On Point
I was on NPR’s On Point Tuesday evening. I was surprised to find the other guests reporting an attitude in the CPA and Washington that Saddam’s capture was the beginning of the end of the low-grade insurgency. There was a sense that now Iraqis would be more willing to turn in Baathists and guerrillas, that a corner had been decisively turned on security. It was also alleged (as I understood it) that Iraqis are not nationalist but rather oriented to tribal identities and if the CPA keeps the tribes happy everything will be all right.
Now, I don’t contest the point made, that all the Shiites and Kurds are happy about Saddam’s arrest, and perhaps 50% of Sunni Arabs are, as well. So it is really only about 8% of the population that is unhappy with Saddam being captured, if that.

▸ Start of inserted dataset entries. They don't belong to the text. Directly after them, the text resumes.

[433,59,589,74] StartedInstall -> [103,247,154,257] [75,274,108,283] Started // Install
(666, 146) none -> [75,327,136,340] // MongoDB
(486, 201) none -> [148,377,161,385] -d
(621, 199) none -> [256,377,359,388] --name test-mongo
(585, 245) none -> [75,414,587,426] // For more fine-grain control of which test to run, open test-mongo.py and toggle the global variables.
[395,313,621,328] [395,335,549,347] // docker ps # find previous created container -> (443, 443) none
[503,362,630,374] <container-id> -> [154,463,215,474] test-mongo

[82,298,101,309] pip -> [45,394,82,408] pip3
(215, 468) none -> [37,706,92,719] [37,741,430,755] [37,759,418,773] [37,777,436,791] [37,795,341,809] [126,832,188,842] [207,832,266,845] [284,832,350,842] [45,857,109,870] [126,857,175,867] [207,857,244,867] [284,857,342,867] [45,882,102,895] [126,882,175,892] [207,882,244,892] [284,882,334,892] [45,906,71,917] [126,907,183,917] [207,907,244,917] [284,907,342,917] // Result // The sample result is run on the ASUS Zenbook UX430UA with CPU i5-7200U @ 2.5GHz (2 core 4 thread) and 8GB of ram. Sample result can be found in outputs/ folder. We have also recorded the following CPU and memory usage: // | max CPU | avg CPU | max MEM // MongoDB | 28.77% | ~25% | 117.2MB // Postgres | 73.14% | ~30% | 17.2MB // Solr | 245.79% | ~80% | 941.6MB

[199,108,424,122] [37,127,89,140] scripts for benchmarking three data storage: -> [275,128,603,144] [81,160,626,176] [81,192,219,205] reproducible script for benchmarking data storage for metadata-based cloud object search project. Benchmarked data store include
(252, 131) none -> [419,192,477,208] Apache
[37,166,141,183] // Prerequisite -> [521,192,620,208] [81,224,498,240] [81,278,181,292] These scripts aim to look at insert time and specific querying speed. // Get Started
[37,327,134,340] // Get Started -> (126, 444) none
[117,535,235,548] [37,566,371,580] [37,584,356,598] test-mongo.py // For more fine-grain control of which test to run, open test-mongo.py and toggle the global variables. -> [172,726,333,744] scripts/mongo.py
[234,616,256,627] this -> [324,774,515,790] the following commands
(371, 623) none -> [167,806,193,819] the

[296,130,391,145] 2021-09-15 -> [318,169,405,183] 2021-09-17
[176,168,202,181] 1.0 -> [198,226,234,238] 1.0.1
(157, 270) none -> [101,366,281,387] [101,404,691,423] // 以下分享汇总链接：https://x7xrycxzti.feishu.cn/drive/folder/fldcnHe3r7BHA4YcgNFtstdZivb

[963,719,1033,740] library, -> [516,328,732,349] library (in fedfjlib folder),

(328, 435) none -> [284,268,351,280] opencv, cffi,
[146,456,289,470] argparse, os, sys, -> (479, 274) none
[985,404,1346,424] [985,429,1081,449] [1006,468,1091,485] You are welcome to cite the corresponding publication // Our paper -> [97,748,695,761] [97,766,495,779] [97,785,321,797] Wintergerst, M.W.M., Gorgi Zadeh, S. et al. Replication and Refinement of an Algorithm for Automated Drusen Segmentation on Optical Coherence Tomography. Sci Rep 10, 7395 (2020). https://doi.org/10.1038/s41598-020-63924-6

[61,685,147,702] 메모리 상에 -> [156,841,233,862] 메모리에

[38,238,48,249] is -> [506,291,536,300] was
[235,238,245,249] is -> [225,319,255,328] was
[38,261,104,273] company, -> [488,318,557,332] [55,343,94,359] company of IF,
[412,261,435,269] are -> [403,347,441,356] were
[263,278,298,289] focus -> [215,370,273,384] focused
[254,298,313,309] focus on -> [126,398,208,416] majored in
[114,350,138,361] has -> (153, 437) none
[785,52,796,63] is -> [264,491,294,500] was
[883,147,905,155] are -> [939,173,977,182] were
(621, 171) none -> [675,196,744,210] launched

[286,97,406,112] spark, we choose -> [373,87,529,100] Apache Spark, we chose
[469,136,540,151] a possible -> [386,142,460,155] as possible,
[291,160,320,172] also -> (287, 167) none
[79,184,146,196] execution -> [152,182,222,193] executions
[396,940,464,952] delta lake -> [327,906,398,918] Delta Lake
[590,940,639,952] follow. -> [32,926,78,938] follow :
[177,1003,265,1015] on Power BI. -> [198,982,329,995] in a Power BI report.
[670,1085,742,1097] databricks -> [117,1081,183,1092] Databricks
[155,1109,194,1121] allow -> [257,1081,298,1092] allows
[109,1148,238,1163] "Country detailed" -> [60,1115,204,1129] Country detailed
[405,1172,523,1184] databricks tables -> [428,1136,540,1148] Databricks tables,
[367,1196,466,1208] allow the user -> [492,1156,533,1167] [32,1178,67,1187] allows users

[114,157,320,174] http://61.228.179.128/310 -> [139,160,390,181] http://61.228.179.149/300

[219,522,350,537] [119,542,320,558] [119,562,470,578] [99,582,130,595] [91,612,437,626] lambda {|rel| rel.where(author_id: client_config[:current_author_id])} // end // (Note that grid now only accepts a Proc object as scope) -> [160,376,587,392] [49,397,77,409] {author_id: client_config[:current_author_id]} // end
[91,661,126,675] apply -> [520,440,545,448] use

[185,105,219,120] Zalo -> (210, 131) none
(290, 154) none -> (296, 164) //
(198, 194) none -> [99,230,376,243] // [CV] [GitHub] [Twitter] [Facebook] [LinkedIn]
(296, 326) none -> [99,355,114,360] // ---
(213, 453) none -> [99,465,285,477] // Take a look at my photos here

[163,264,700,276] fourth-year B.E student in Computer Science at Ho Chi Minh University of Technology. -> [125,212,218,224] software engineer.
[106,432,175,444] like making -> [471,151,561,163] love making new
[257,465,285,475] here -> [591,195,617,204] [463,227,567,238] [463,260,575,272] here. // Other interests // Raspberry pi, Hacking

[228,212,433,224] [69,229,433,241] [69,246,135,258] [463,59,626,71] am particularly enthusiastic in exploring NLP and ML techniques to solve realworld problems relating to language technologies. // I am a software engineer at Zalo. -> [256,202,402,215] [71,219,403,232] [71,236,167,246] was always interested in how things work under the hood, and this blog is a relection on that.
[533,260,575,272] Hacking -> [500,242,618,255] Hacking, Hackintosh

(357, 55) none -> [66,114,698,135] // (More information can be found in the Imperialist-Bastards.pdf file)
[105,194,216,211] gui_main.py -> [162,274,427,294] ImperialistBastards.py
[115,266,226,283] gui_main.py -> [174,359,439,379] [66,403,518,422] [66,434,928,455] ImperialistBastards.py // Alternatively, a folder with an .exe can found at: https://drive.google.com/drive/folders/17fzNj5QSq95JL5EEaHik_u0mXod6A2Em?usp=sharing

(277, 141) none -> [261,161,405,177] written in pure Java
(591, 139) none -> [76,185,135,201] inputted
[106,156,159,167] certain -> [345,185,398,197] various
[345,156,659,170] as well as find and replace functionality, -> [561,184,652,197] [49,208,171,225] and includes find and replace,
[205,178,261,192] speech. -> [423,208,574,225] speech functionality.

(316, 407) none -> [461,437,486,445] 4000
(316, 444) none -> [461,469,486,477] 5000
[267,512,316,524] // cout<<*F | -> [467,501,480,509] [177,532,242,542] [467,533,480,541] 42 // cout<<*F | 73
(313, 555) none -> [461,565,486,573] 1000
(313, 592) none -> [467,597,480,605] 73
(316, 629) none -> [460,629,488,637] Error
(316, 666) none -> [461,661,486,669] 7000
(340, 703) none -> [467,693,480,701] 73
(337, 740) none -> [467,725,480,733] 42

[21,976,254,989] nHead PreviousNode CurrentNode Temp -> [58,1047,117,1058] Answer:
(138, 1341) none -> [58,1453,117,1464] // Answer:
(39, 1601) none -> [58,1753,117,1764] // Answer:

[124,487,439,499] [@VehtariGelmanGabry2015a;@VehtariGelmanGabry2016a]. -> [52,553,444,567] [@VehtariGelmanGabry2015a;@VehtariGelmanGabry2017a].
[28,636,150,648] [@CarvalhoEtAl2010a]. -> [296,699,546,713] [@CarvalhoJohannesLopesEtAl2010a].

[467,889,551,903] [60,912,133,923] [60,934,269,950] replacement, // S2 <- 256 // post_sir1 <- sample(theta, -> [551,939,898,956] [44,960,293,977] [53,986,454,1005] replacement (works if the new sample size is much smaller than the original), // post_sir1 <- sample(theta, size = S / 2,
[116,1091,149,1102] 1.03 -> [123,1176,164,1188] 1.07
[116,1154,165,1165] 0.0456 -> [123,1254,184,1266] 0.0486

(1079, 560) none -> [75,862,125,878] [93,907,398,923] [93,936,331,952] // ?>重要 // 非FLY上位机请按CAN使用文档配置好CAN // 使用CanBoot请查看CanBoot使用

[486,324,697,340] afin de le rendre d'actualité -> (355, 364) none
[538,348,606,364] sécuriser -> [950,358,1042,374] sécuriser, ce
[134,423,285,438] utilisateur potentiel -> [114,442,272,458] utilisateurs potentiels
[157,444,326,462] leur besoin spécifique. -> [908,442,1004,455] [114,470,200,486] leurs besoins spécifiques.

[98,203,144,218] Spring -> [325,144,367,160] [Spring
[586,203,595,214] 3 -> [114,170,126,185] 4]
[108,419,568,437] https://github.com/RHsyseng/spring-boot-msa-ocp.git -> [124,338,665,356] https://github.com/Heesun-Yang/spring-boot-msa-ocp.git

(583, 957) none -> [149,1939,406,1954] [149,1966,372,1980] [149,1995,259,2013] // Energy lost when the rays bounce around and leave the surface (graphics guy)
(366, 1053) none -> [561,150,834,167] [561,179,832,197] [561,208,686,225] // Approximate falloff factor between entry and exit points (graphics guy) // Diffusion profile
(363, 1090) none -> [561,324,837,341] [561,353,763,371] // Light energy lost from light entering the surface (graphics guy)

But as I have argued in the past few days (scroll down), the guerrilla movement just is not exhausted by the Baath remnants. There are lots of others in it, including Sunni fundamentalists, Iraqi nationalists, feuding clansmen, etc. Only 60% of attacks on Coalition forces even take place in the Sunni Arab heartland. The other 40% are in the Shiite south or the largely Kurdish north. Moreover, the occupation is deeply unpopular with everyone, including the Shiites, who are suffering along with it in hopes of gaining something, rather than actively supporting it. So, the set of Iraqis opposed to the occupation and the set of Iraqis who are pro-Saddam do not exactly overlap, with the latter circle much smaller than the former.
As for the allegation that Iraqis are not nationalistic, it blew my mind. Maybe the word means something different here from my idea of it. But Iraqis seem to me to have a very developed imaginary of the nation, to which they are emotionally deeply attached. I also think the day when tribes were the key to anything has largely passed, with the growth of large urban centers.
I predict that the euphoria in the US about Saddam’s capture will fade fairly quickly. I don’t know if the insurgency will die down this spring, but if it does it will be because of good intelligence and military work, not because Saddam was captured. I personally think it is a little unlikely that the violence will cease soon, though, unless the US can find a way to convince the Sunni Arabs that they are not about to be reduced to a dispossessed minority ruled by Shiites and Kurds.